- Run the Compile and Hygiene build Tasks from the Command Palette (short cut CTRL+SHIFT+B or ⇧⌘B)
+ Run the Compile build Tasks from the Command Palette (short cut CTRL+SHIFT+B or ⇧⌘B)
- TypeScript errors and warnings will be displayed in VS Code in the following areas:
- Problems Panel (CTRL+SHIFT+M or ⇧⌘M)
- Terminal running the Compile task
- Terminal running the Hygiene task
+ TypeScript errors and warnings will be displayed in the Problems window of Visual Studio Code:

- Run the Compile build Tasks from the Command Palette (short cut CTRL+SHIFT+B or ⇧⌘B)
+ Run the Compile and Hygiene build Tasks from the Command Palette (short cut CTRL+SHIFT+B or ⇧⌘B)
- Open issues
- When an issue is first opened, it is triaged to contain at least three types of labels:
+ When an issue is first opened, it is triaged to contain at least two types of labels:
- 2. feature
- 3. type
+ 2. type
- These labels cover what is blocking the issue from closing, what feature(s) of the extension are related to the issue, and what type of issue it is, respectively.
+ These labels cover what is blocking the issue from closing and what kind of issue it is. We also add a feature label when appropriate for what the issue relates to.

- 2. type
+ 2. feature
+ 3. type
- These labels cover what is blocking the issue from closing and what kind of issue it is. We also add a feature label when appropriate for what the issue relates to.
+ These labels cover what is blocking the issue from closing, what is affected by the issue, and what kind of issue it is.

::::::::

Your goal
Nothing but the lines from the one containing "- Open issues" through the end of the material should appear; please return them exactly.

Response below
- Open issues
- When an issue is first opened, it is triaged to contain at least three types of labels:
+ When an issue is first opened, it is triaged to contain at least two types of labels:
- 2. feature
- 3. type
+ 2. type
- These labels cover what is blocking the issue from closing, what feature(s) of the extension are related to the issue, and what type of issue it is, respectively.
+ These labels cover what is blocking the issue from closing and what kind of issue it is. We also add a feature label when appropriate for what the issue relates to.

- 2. type
+ 2. feature
+ 3. type
- These labels cover what is blocking the issue from closing and what kind of issue it is. We also add a feature label when appropriate for what the issue relates to.
+ These labels cover what is blocking the issue from closing, what is affected by the issue, and what kind of issue it is.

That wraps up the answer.